Another brainwashed sheeple that just wants to "call the authorities" to take care of something.
Grow a pair and be an individual.
-Stratispho
www.gunvoter.org
Minky misunderstands the whole purpose behind laws. They are not to stop people from doing anything. There is not a single law in the world that will "stop" someone from doing what he chooses.
They are instead created so that the state may have a mechanism for punishment after the fact. Now... the hope is that the threat of punishment is what actually stops the people... not the mere law written on a piece of paper.
Therefore you have a law against speeding or taking drugs or whatever.
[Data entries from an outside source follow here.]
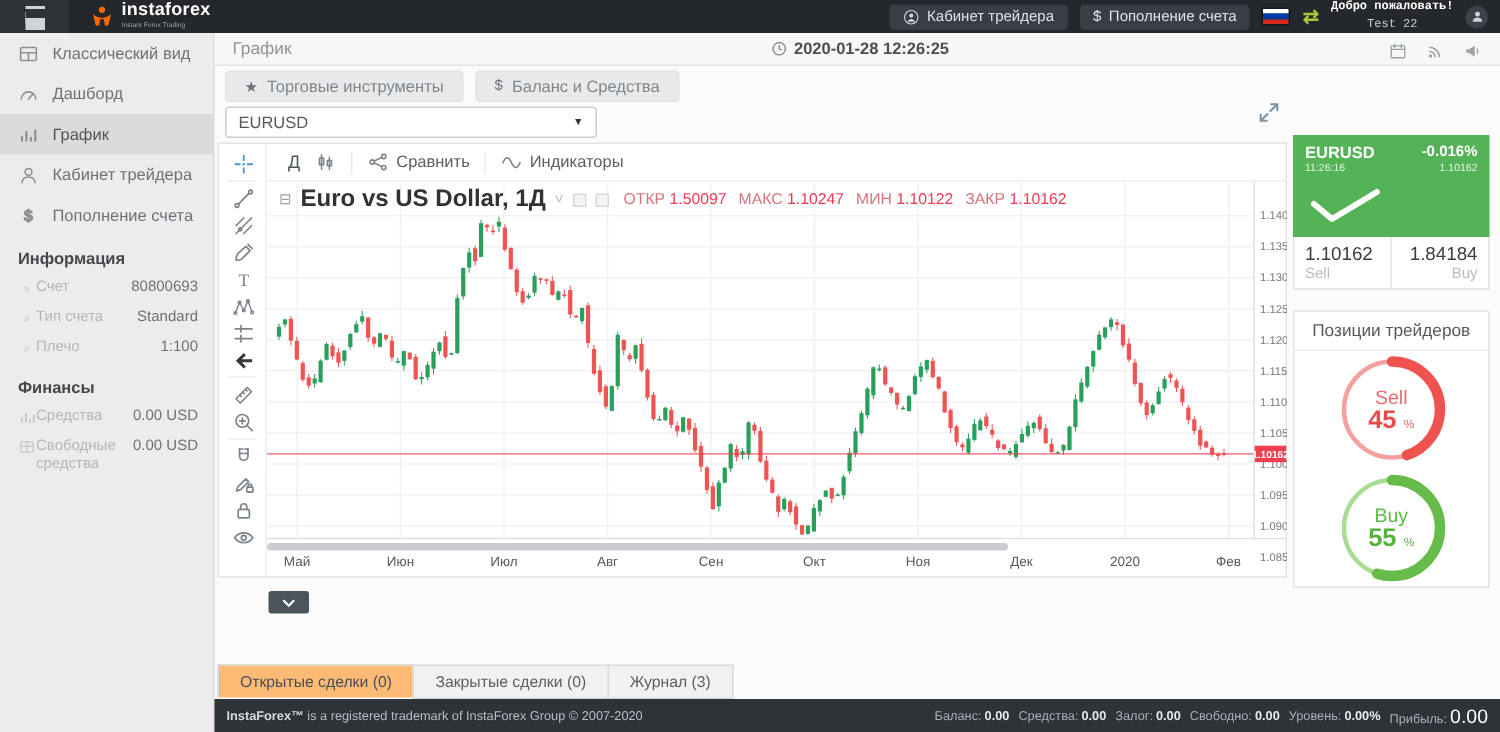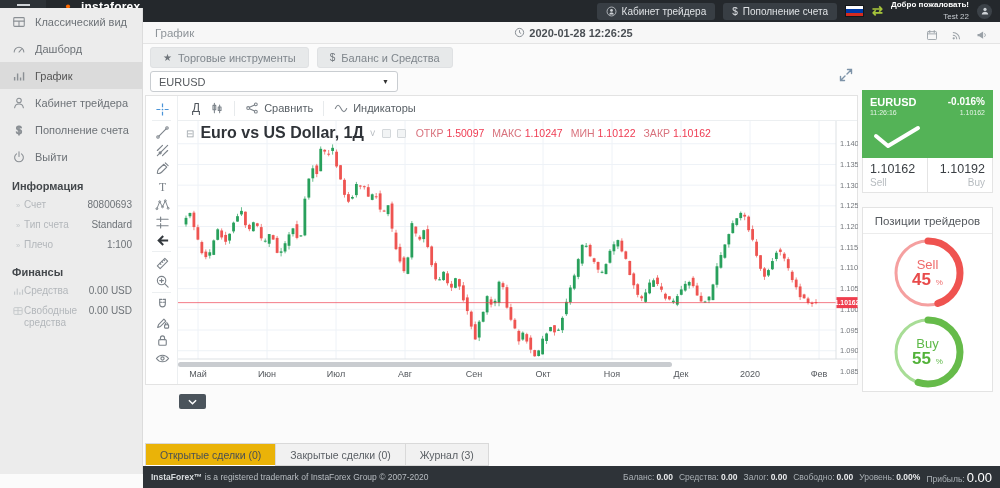--- a/index.html
+++ b/index.html
@@ -17,28 +17,28 @@
   .brand-text{line-height:9px;}
   .brand-name{font-size:12px;font-weight:700;color:#fff;letter-spacing:.2px;}
   .brand-tag{font-size:4.5px;color:#9aa1a7;display:block;margin-top:1px;}
   .topbar-right{margin-left:auto;display:flex;align-items:center;gap:8px;padding-right:8px;}
   .tb-btn{display:flex;align-items:center;gap:5px;background:#383e44;border-radius:3px;
           padding:2px 9px;font-size:10px;color:#dfe2e5;height:17px;cursor:pointer;}
   .tb-btn .ic{width:11px;height:11px;display:inline-block;}
   .flag{width:19px;height:12px;border:1px solid #14171a;display:flex;flex-direction:column;cursor:pointer;}
   .flag div{flex:1;}
   .swap{color:#a6c43b;font-size:13px;font-weight:700;cursor:pointer;line-height:12px;}
-  .welcome{text-align:right;line-height:8.5px;}
+  .welcome{text-align:center;line-height:8.5px;font-family:Liberation Mono, monospace;}
   .welcome b{font-size:8px;color:#fff;display:block;}
   .welcome span{font-size:8px;color:#c7ccd1;}
   .avatar{width:15px;height:15px;border-radius:50%;background:#3c4248;display:flex;
           align-items:center;justify-content:center;cursor:pointer;}
   .avatar svg{width:10px;height:10px;}
   
-  .sidebar{position:absolute;left:0;top:8px;width:143px;height:466px;background:#ececec;
+  .sidebar{position:absolute;left:0;top:22px;width:143px;height:466px;background:#ececec;
            border-right:1px solid #dcdcdc;}
   .nav-item{display:flex;align-items:center;gap:9px;height:27px;padding:0 0 0 12px;
             font-size:11px;color:#6d7277;cursor:pointer;}
   .nav-item.active{background:#dbdbdb;color:#555;}
   .nav-item .nico{width:14px;height:14px;color:#8a8f94;flex:0 0 14px;}
   .nav-item .nico svg{width:14px;height:14px;stroke:#8a8f94;}
   .side-sec{font-size:11px;font-weight:700;color:#44484c;padding:10px 12px 4px 12px;}
   .side-row{display:flex;align-items:flex-start;padding:3px 10px 3px 12px;font-size:10px;color:#b3b7bb;}
   .side-row .ric{width:12px;color:#c3c7ca;font-size:9px;flex:0 0 12px;}
   .side-row .rlab{flex:1;padding-right:4px;line-height:12px;}
@@ -85,21 +85,21 @@
   .ohlc .pair{display:flex;gap:3px;}
   .ohlc .k{color:#d8727d;}
   .ohlc .v{color:#ef3b52;}
   .collapse-btn{position:absolute;left:1px;top:273px;width:27px;height:15px;background:#4b545c;
                 border:none;border-radius:2px;cursor:pointer;display:flex;align-items:center;justify-content:center;}
   .collapse-btn svg{width:9px;height:6px;}
   
   .tabs{position:absolute;left:145px;top:443px;display:flex;height:23px;}
   .tab{border:1px solid #d9d9d9;margin-right:-1px;background:#f1f1f1;display:flex;align-items:center;
        padding:0 14px;font-size:10.5px;color:#5a5f64;cursor:pointer;}
-  .tab.active{background:#eab308;border-bottom-color:#fff;color:#4a4f54;}
+  .tab.active{background:#fdba74;border-bottom-color:#fff;color:#4a4f54;}
   
   .quote-card{position:absolute;left:862px;top:90px;width:131px;}
   .quote-head{background:#54b357;height:68px;position:relative;color:#fff;padding:6px 8px;}
   .qh-row{display:flex;justify-content:space-between;}
   .qh-sym{font-size:11px;font-weight:700;}
   .qh-chg{font-size:10px;font-weight:700;}
   .qh-sub{display:flex;justify-content:space-between;font-size:7px;color:rgba(255,255,255,.85);margin-top:1px;}
   .qh-check{position:absolute;left:10px;top:34px;}
   .quote-prices{display:flex;gap:1px;background:#e4e4e4;border:1px solid #e4e4e4;border-top:none;}
   .qp-cell{flex:1;background:#fff;padding:4px 7px;cursor:pointer;}
@@ -206,27 +206,20 @@
               <circle cx="8" cy="5.2" r="2.6"></circle>
               <path d="M3 13.5c.4-3 2.3-4.4 5-4.4s4.6 1.4 5 4.4"></path>
             </svg></span>
           <span>Кабинет трейдера</span>
         </div>
         <div class="nav-item">
           <span class="nico"><svg viewBox="0 0 16 16">
               <text x="8" y="12" text-anchor="middle" font-size="12" fill="#8a8f94" font-family="Liberation Sans,sans-serif">$</text>
             </svg></span>
           <span>Пополнение счета</span>
-        </div>
-        <div class="nav-item">
-          <span class="nico"><svg viewBox="0 0 16 16" fill="none" stroke="#7c838a" stroke-width="1.2" stroke-linecap="round" stroke-linejoin="round">
-              <path d="M5.2 4.4a5 5 0 1 0 5.6 0"></path>
-              <path d="M8 2v5.5"></path>
-            </svg></span>
-          <span>Выйти</span>
         </div>
       </nav>
     <div class="side-sec">Информация</div>
     <div id="info-rows">
         <div class="side-row">
           <span class="ric"><svg viewBox="0 0 16 16">
               <text x="8" y="11.5" text-anchor="middle" font-size="10" fill="#c3c7ca" font-family="Liberation Sans,sans-serif">»</text>
             </svg></span>
           <span class="rlab">Счет</span>
           <span class="rval">80800693</span>
@@ -854,21 +847,21 @@
       <svg class="qh-check" width="52" height="26" viewBox="0 0 52 26">
         <path d="M4 12l12 10L46 4" stroke="#fff" stroke-width="4" fill="none" stroke-linecap="round" stroke-linejoin="round"></path>
       </svg>
     </div>
     <div class="quote-prices">
       <div class="qp-cell">
         <div class="qp-price">1.10162</div>
         <div class="qp-side">Sell</div>
       </div>
       <div class="qp-cell right">
-        <div class="qp-price">1.10192</div>
+        <div class="qp-price">1.84184</div>
         <div class="qp-side">Buy</div>
       </div>
     </div>
   </div>
 
   <div class="pos-card">
     <div class="pos-head">Позиции трейдеров</div>
     <div class="donut sell">
       <svg viewBox="0 0 80 80">
         <circle cx="40" cy="40" r="32" fill="none" stroke="#f5a0a0" stroke-width="3"></circle>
The problem with THIS law is that bad people are not supposed to have guns anyway, so making a law that says bad people cant bring guns into the park is so foolish of a law that they wont make it. Instead, what they do is say, everyone cant bring a gun into the park which is taking away the rights of the law-abiding with prior restraint assuming that even good people with guns will do something bad with them.
Minky,
~The main problem with your logic, is that the laws are usually constructed in a manner that coincides with state and federal guidelines, and are designed to facilitate the incarceration of an active criminal. In the case of Seattles gun bans, this is in clear violation of the States preemption and will have no impact on the criminal element, yet has potential to turn good citizens into law breakers. You mention illegal gun ownership .. however, guns are not illegal to own (except by criminals that we have established will not obey this law). The only people that will be curtailed will be the legitimate citizens who would be your on site protectors during a violent incident. The police will arrive AFTER the criminal shoots people, and will look for the murderer. So back to logic, we should be very leery of any lower government entity that enacts laws that are clearly against the states preemption, and goes against federal constitution.
Continued ....
~ To claim otherwise would be akin to embracing a totalitarian protocol that will eventually consume your freedoms to speak, think, or have privacy of any sort. Your legitimate gun owners are not the ones to fear, they are the protectors of freedom, and it is us who have taken it upon ourselves to embrace the turmoil of keeping freedoms flame alive. We mean no ill intentions, and have only the soverenty of our state and nation to stay our side, as those of your kind have abandon us and the American ways.
Continued ....
~ To claim otherwise would be akin to embracing a totalitarian protocol that will eventually consume your freedoms to speak, think, or have privacy of any sort. Your legitimate gun owners are not the ones to fear, they are the protectors of freedom, and it is us who have taken it upon ourselves to embrace the turmoil of keeping freedoms flame alive. We mean no ill intentions, and have only the soverenty of our state and nation to stay our side, as those of your kind have abandon us and the American ways.
Minky -
It's your logic that is flawed. Shooting people with no good cause is also already illegal and properly so. Merely carrying a weapon should NOT be illegal, since they may be used defensively in the event a criminal decides to use them to commit an assault.
Actually, to carry the matter further, I have no problem with people possessing and using drugs as long as they don't harm others.
A sign in the park is not what any reasonable person would regard as an adequate preventive to assault of any kind. Since Seattle schools are headed toward graduating dolts with "D" averages, the average graduate a few years hence will be able to comprehend them anyway.
That major Nickels: what a genius.
Minky misunderstands how this "Rule" works in relation to the laws regarding speeding.
This is not the equivalent of "a law against speeding" it is the equivalent of a law against anybody driving on a particular stretch of road because somebody was speeding down it.
Because (in this case) one person did something while armed the assumption is that every armed person will do the same "Bad" thing. This is called "Prior Restraint" and what that does is makes rules against everybody doing something just because somebody might misbehave in some other way while doing the first thing. In the US we are not allowed to make laws like that.